Je pensais consacrer cette chronique aux traditionnelles perles du brevet, mais ce que j’ai vécu vendredi soir a bouleversé mes plans. Je ne résiste pas à l’envie de le partager avec vous. On a tous besoin de petits rayons de soleil. Mon rayon de soleil, cela a été la comédie musicale offerte au public par des élèves du Sénevé, à Castres, à l’occasion des dix ans de l’école. Le Sénevé est une école-collège hors contrat qui accueille en son sein une maîtrise, c’est-à-dire une école en horaires aménagés réunissant des enfants autour de l’exigence et de l’harmonie du chant choral.
Comme le rappelle le site de la maîtrise, « pour les chanteurs, âgés de 8 à 15 ans, le chœur est un lieu de croissance humaine, artistique et spirituelle ». Et la création de cette comédie musicale fut une belle aventure humaine et une vraie réussite éducative.

La synthèse de l'exigence et de la joie

Le lieu était déjà exceptionnel. Les enfants se sont produits dans l’ancien théâtre de l’abbaye-école de Sorèze, un bâtiment remarquable d’élégance et de grandeur, qui rappelle combien l’éducation des petits d’homme est chose digne et noble.
Le livret comme une partie des musiques étaient des créations originales, et nous pouvons saluer l’incroyable talent et l’inventivité du chef de chœur, Cécile Nougayrède, qui a mené ce projet avec un professionnalisme qui n’a d’égal que sa générosité.
Ode joyeuse à la lecture et à l’univers enchanteur de la littérature, hymne à la vie et au partage, célébration de la musique et de l’harmonie des cœurs par laquelle chacun trouve sa place malgré les différences, ce spectacle fut surtout la révélation de ce que l’on peut obtenir des enfants lorsqu’on leur propose un défi, qu’on les dirige avec rigueur, fermeté et bienveillance, et qu’on établit avec eux une vraie et saine relation de confiance.
Pas de choses mièvres comme dans les habituels spectacles scolaires, où l’hypocrisie et l’impéritie marchent main dans la main pour le supplice du public. Mais du travail, de la précision, de la concentration, de l’exigence, enrobés de gaîté, de fraîcheur et d’énergie.

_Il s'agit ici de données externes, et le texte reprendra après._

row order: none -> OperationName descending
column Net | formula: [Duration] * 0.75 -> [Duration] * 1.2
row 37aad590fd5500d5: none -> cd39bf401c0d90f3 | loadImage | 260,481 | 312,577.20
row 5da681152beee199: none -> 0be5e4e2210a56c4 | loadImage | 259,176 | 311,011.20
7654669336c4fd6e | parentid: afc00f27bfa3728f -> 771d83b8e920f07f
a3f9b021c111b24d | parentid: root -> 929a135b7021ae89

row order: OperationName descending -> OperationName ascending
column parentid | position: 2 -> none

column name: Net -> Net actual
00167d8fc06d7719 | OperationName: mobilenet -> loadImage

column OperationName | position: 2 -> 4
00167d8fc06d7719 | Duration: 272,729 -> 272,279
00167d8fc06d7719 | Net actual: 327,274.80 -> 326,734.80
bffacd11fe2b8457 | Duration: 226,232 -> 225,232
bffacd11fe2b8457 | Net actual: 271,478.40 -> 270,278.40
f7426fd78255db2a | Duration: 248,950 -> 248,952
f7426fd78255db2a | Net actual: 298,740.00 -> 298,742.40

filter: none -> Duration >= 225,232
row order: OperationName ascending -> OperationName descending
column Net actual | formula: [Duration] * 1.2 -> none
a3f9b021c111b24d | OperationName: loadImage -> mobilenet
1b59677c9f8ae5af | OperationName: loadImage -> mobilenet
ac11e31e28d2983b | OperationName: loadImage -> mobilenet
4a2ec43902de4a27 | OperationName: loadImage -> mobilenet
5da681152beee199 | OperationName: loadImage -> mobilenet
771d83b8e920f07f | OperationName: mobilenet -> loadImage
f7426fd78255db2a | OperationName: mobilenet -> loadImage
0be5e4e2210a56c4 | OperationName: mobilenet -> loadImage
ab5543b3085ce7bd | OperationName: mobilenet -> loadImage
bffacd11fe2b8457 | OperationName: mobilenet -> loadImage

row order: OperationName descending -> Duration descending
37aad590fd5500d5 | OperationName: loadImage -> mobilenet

Rien n'est perdu tant qu'il y aura des passeurs

Nous avons vu défiler les personnages de notre enfance : un Harpagon truculent, une Bonnemine rayonnante, un Astérix jovial et farouche à la fois, une fière Andromaque, un irrésistible La Fontaine, de malicieuses Petites Filles modèles… et tant d’autres qui nous ont emmenés avec eux dans un tourbillon faisant alterner répliques célèbres et chansons.

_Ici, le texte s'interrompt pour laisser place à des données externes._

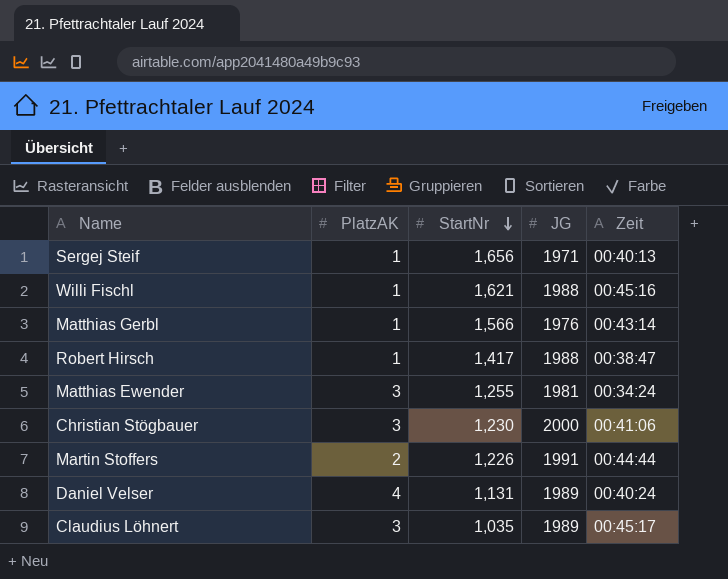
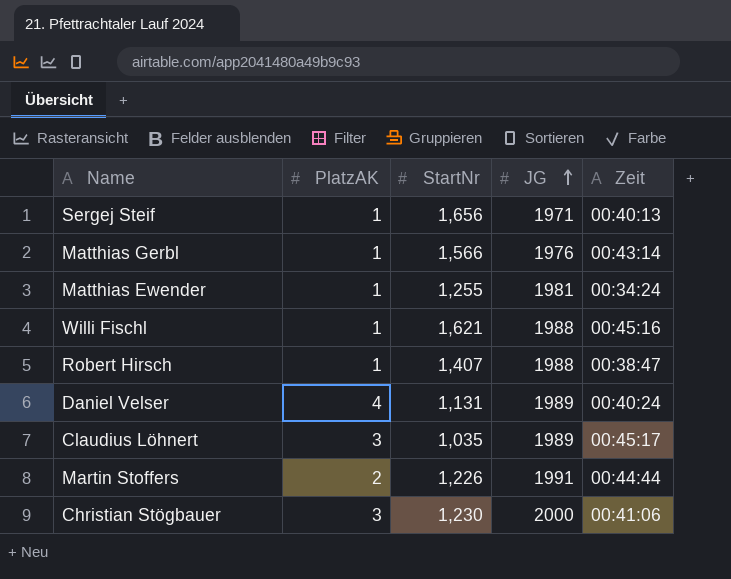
row order: StartNr descending -> JG ascending
Matthias Ewender | PlatzAK: 3 -> 1
Robert Hirsch | StartNr: 1,417 -> 1,407

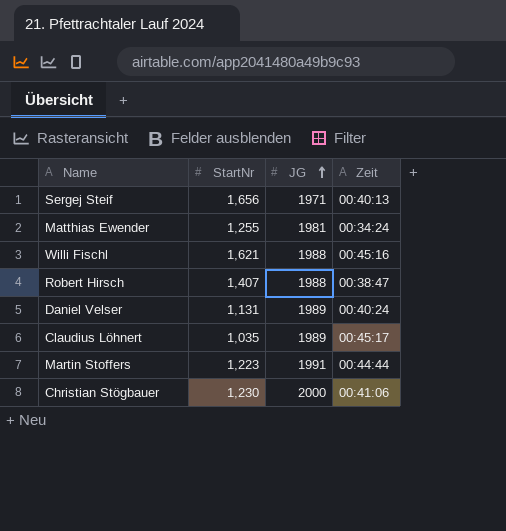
column PlatzAK | position: 2 -> none
row Matthias Gerbl: 1 | 1,566 | 1976 | 00:43:14 -> none
Martin Stoffers | StartNr: 1,226 -> 1,223

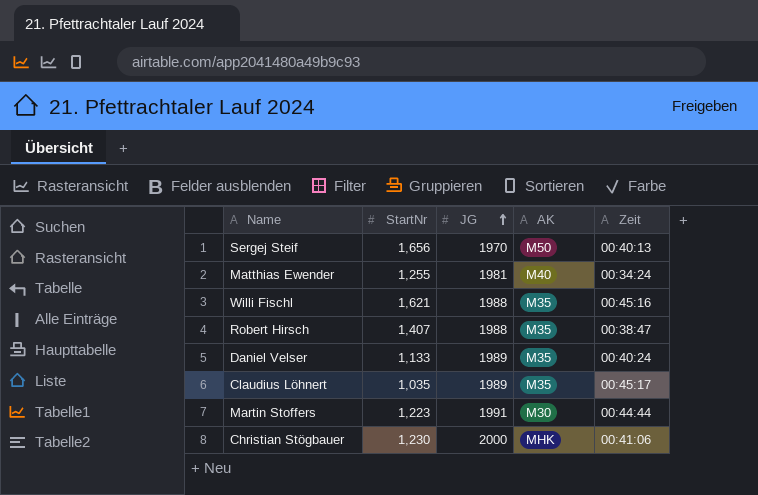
column AK | position: none -> 4
Sergej Steif | JG: 1971 -> 1970
Daniel Velser | StartNr: 1,131 -> 1,133

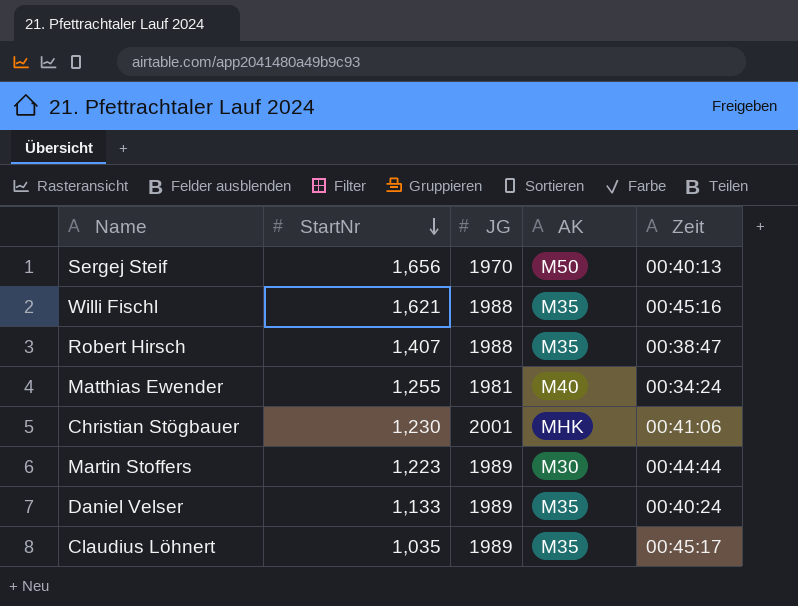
row order: JG ascending -> StartNr descending
Christian Stögbauer | JG: 2000 -> 2001
Martin Stoffers | JG: 1991 -> 1989

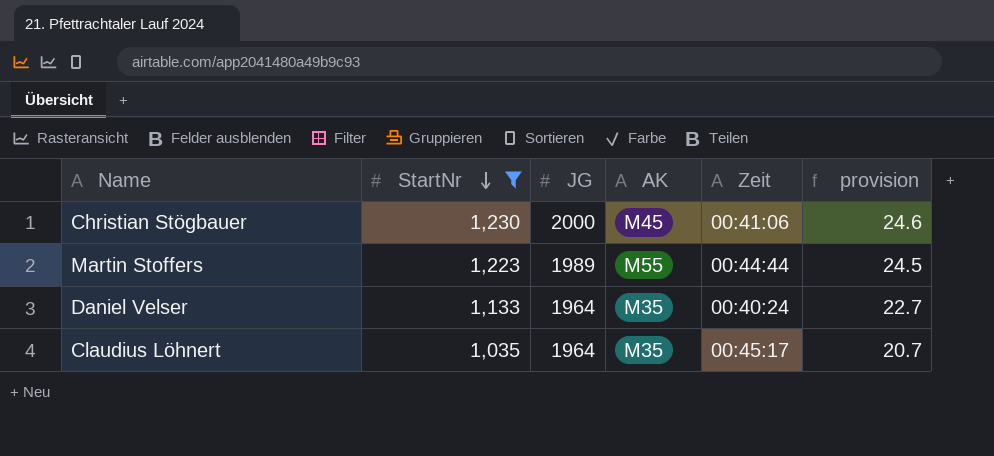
filter: none -> StartNr <= 1,230
column provision | formula: none -> [StartNr] * 0.02
Christian Stögbauer | JG: 2001 -> 2000
Christian Stögbauer | AK: MHK -> M45
Martin Stoffers | AK: M30 -> M55
Daniel Velser | JG: 1989 -> 1964
Claudius Löhnert | JG: 1989 -> 1964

Si je vous dis « C’est un roc ! … c’est un pic ! … c’est un cap ! Que dis-je, c’est un cap ? … C’est une péninsule ! », vous repensez à tous les Cyrano que vous avez vus, Gérard Philipe, Denis Podalydès, Gérard Depardieu, Jean Piat, Jacques Weber… Mais vous devriez pouvoir y ajouter un petit jeune homme. Pas bien grand. Pas bien gros. Pas bien impressionnant, à première vue. Et puis il se met à bouger, avec aisance, avec fluidité, avec une réelle maîtrise de son corps et de ce qui s’en dégage. Et surtout, il se met à parler. Dans la voix, de la force et de la précision, de l’énergie et de la conviction. C’est juste, c’est drôle, c’est touchant. C’est donc très impressionnant, à la fois parce que l’on sent derrière un talent naturel qu’il va falloir faire fructifier et que l’on perçoit tout le travail accompli en amont par ce jeune garçon mais aussi par les adultes qui l’ont entouré, accompagné, formé pendant de longs mois.

Alors, on reprend espoir. On se dit que l’humanité est belle et riche, qu’elle produit autant de grandes choses qu’elle en détruit, et que rien n’est perdu tant qu’il y aura des passeurs pour transmettre l’art et la culture, et des enfants pour les recevoir.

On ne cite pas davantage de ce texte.